I love rap music. I love the communities these artists build. I follow them on Instagram; I buy their merch, and I send links of new tracks to my friends. This is why it is so hard to address the internal struggle that has been on my mind for so long: today’s rap music doesn’t help my cause as an empowered woman; in fact, it hinders it.

Misogyny in rap and hip-hop music has been present since its roots. This isn’t to say all rap music is sexist and and degrading to women — in fact, there are some artists that have been using rap in a positive and uplifting way — but the constant objectification and over-sexualization of women can’t be ignored.

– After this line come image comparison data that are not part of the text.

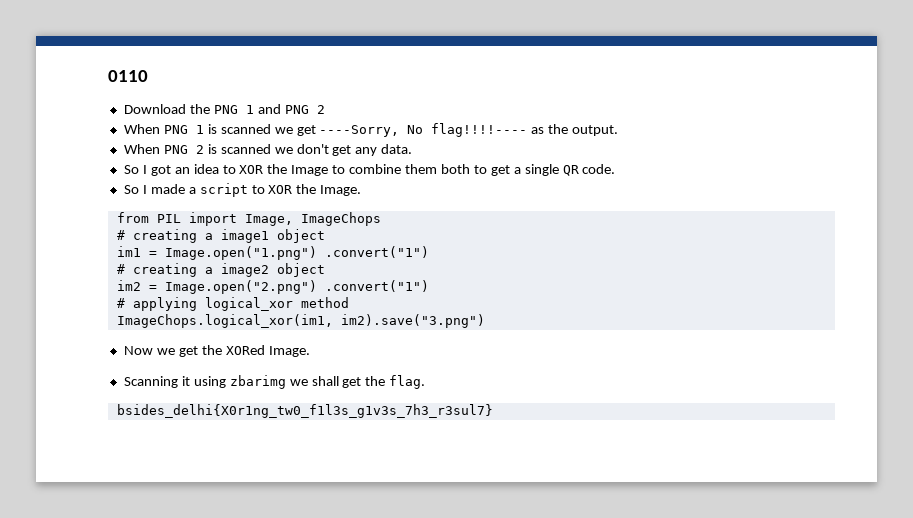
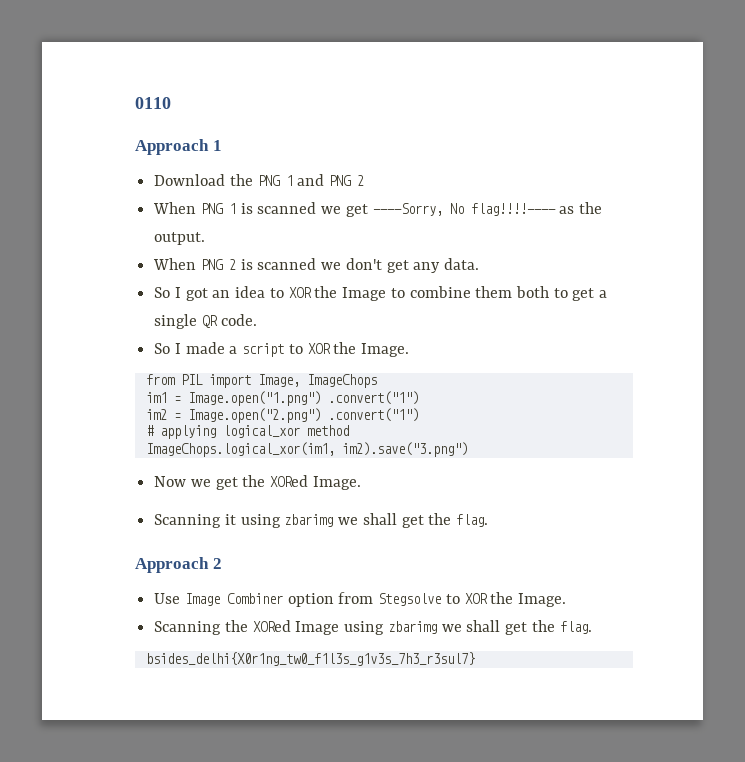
+ Approach 1
- # creating a image1 object
- # creating a image2 object
+ Approach 2
+ Use Image Combiner option from Stegsolve to XOR the Image.
+ Scanning the XORed Image using zbarimg we shall get the flag.

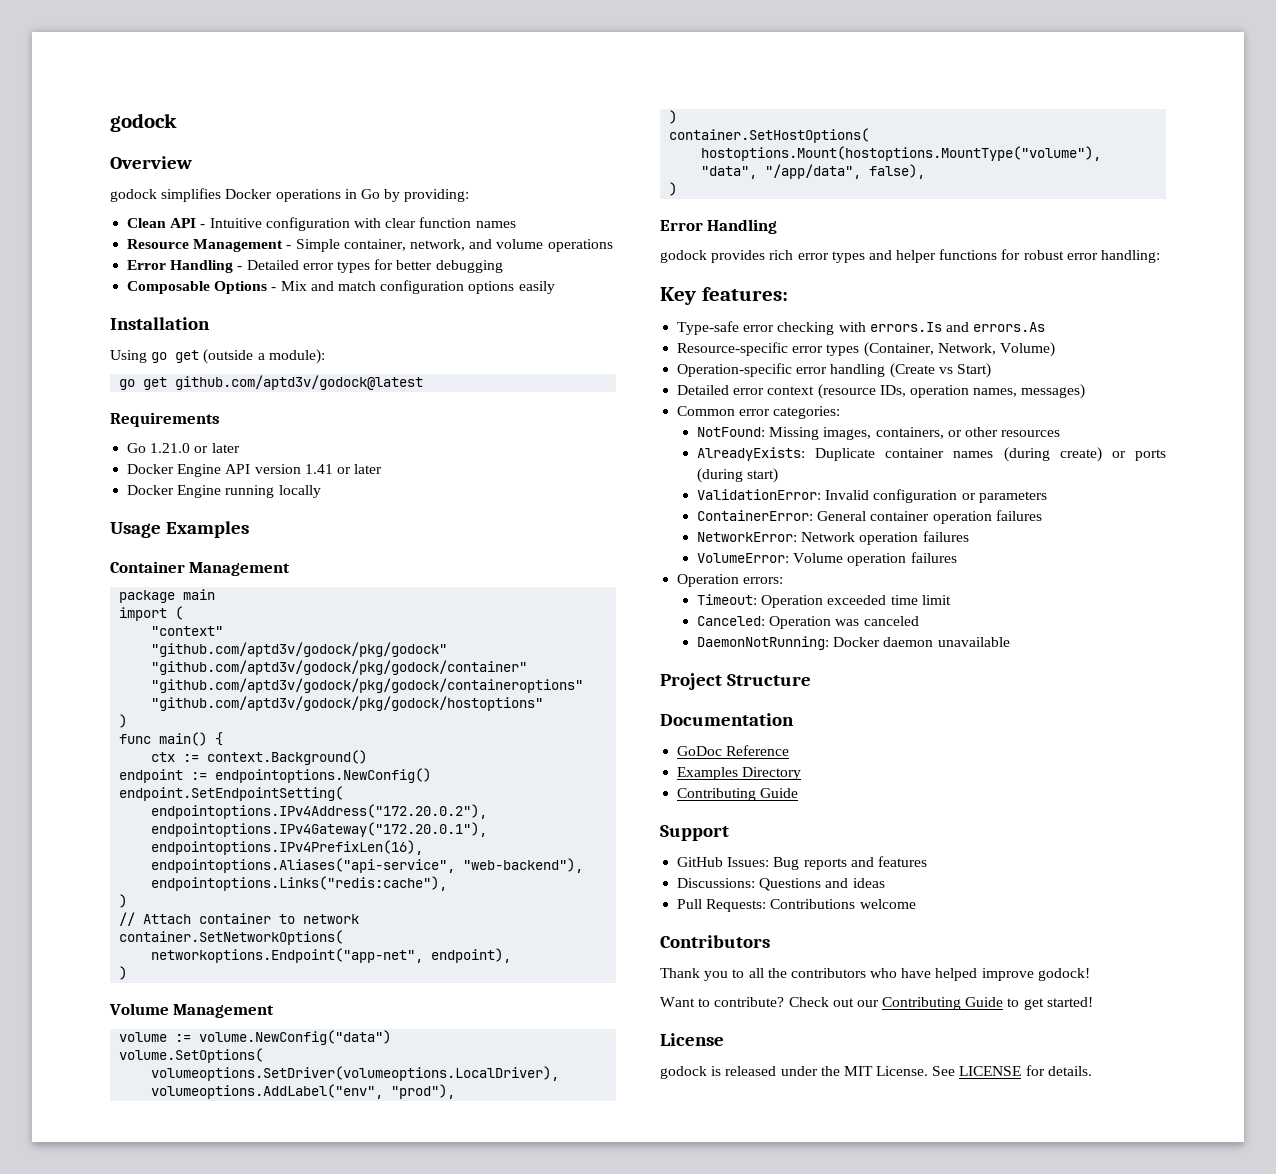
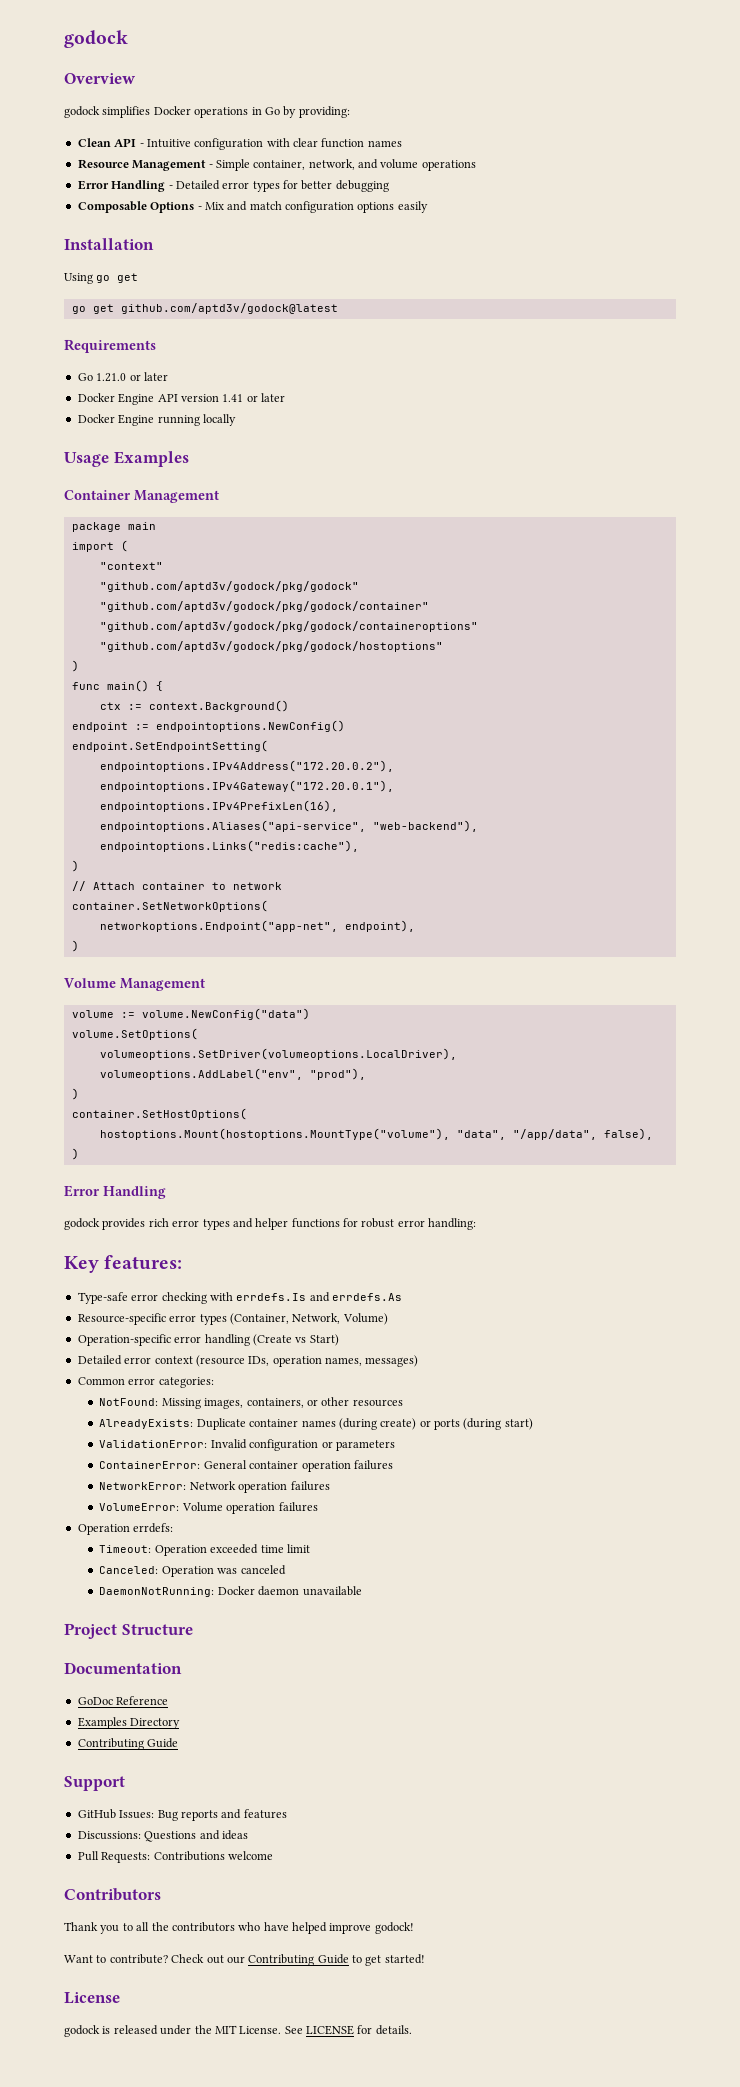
- Using go get (outside a module):
+ Using go get
- Type-safe error checking with errors.Is and errors.As
+ Type-safe error checking with errdefs.Is and errdefs.As
- Operation errors:
+ Operation errdefs:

The Weeknd began and continues his career with music centered around a disregard for women as equal human beings. In many of his songs and music videos, women aren’t seen as equal players but as scantily-clothed, separate entities that surround and exist for his needs. The song “Often” focuses on the way in which The Weeknd actively uses women for sex, some of the lyrics even stating, “If I had her, you can have her, it don’t matter.” In both the song and music video, women aren’t depicted as real people with their own perceptions and minds; rather they are objects that The Weeknd controls.

A lot of people with whom I have brought this topic up have argued that artists only put these ideas into their music and videos because “sex sells.” The problem with using this excuse is that we forget why the sexual objectification of women sells in the first place. If the people that follow this music, and in particular if easily influenced young people follow this music, the message being sent is that women’s main purpose is to merely add to the kind of lifestyle that these artists are selling.

As someone who believes men and women to be equal, I’ve recently begun to struggle with the idea that some of the music I listen to most is actually sending conflicting messages with what I really believe.  Is it fine to listen to this music and proclaim “issa vibe,” or is continuing to support music that may be negatively shaping our generation doing more harm than good?